Kit de ensaio de resíduos veterinários de estreptomicina ELISA de alta reprodutibilidade

Kit de ensaio ELISA de estreptomicina

Descrição do produto

REAGEN^TMO kit de ensaio ELISA da estreptomicina é um ensaio imunológico enzimático competitivo para a análise quantitativa da estreptomicina e da diidrostreptomicina nos alimentos para animais, no mel, nos rins, no fígado, na carne (carne de bovino, de frango e de suíno),leite, soro e urina.

Sensibilidade

Especificidade

As características únicas do kit são:

• Métodos de extracção rápidos (10 a 30 minutos) e sem reagente orgânico para várias amostras com recuperação elevada (75 a 115%).
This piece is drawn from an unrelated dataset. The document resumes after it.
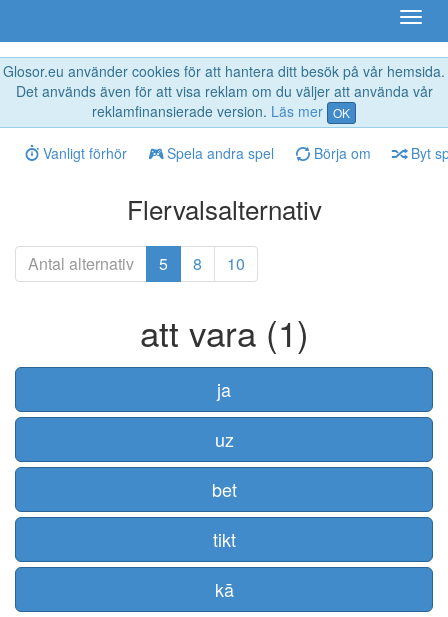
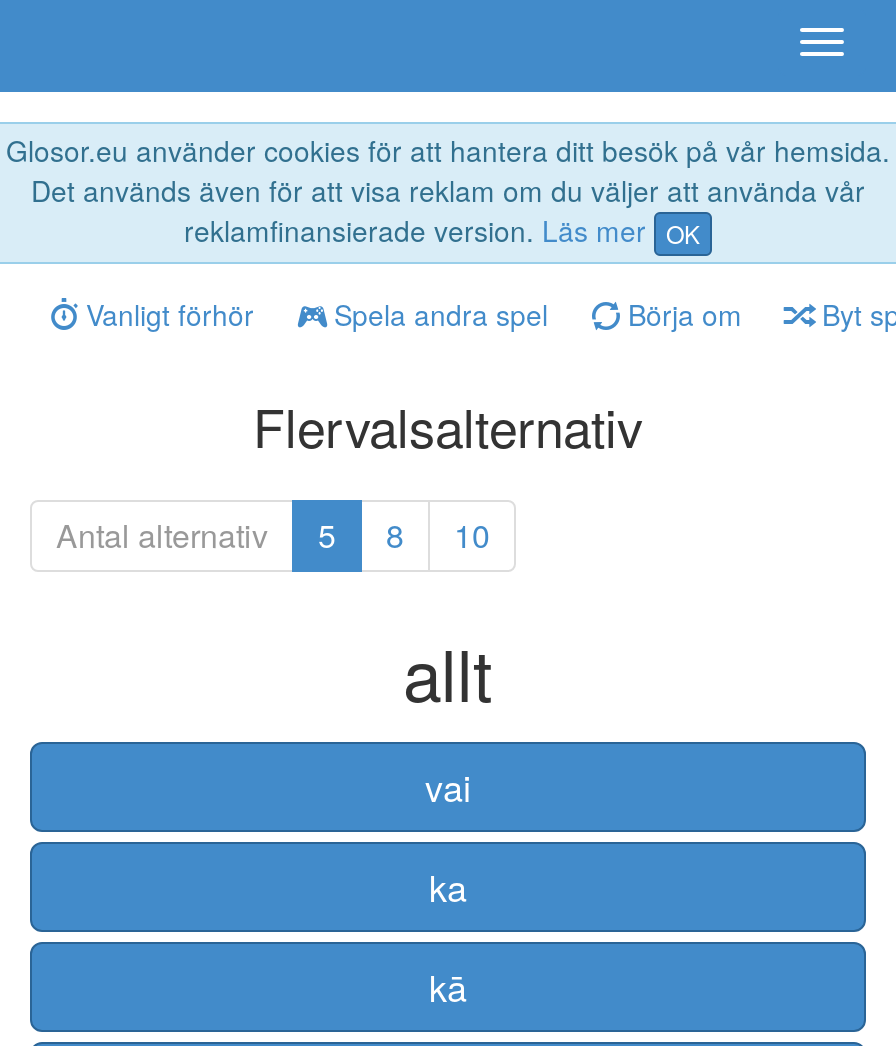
[140,307,308,552] att vara (1) | ja | uz | bet | tikt -> [403,623,493,913] allt | vai | ka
• Alta sensibilidade (0,05 ng/g ou ppb) e baixo limite de detecção (1 ng/g ou ppb para carne e leite).

• Alta reprodutibilidade.

• Um ensaio ELISA rápido (menos de 2 horas, independentemente do número de amostras).

Resumo do procedimento

O método baseia-se num ensaio ELISA colorimétrico competitivo. O anticorpo da estreptomicina foi revestido nos poços da placa.A amostra é adicionada juntamente com o conjugado de peroxidase estreptomicina-rabaneteSe o resíduo de estreptomicina estiver presente na amostra, ele competirá pelo anticorpo de estreptomicina, impedindo assim que a estreptomicina-HRP se ligue ao anticorpo ligado ao poço.A intensidade de cor resultante, após adição do substrato de HRP (TMB), tem uma relação inversa com a concentração de resíduos de estreptomicina na amostra.

Protocolo de ensaio ELISA

Marcar as tiras individuais que serão utilizadas e os reagentes aliquotados como exemplo:

• Adicionar 50 uL de cada Streptomycin Standards em duplicado em poços diferentes (FAdicionar padrões à placa apenas na ordem de baixa concentração a alta concentração).

• Adicionar 50 litros de cada amostra em duplicado em poços de amostragem diferentes.

• Adicionar 50 I.U. de anticorpos HRP-conjugados #2 e 50 ml de anticorpos #1 a cada poço, misturar bem balançando suavemente a placa manualmente durante 1 minuto.

• Incube o prato durante 30 minutos a temperatura ambiente (20 ‡ 25°C / 68 ‡ 77°F) (- O quê? FEvitar a luz solar direta e bancos frios durante a incubação (recomenda-se cobrir a placa de microtiter durante a incubação).

• Lavar a placa 5 vezes com 250 I.L. de 1 X Solução de Lavagem.FRealizar a próxima etapa imediatamente após a lavagem dos pratos.

• Adicionar 100 I.L. de substrato de TMB. Tempo da reação imediatamente após a adição do substrato. Misturar a solução agitando suavemente a placa manualmente durante 1 minuto enquanto incuba (- O quê? FQualquer solução de substrato que apresente coloração indica deterioração e deve ser descartada.Recomenda-se cobrir a placa de microtiter durante a incubação).

• Após a incubação durante 15 minutos a temperatura ambiente (20°C / 68°F), adicionar 100 L de Stop Buffer para parar a reacção enzimática.

• Leia a placa o mais rapidamente possível após a adição do tampão de parada num leitor de placas com comprimento de onda de 450 nm (FAntes da leitura, utilizar uma toalha sem pêlos no fundo da placa para garantir que a humidade ou as impressões digitais não interferem com as leituras).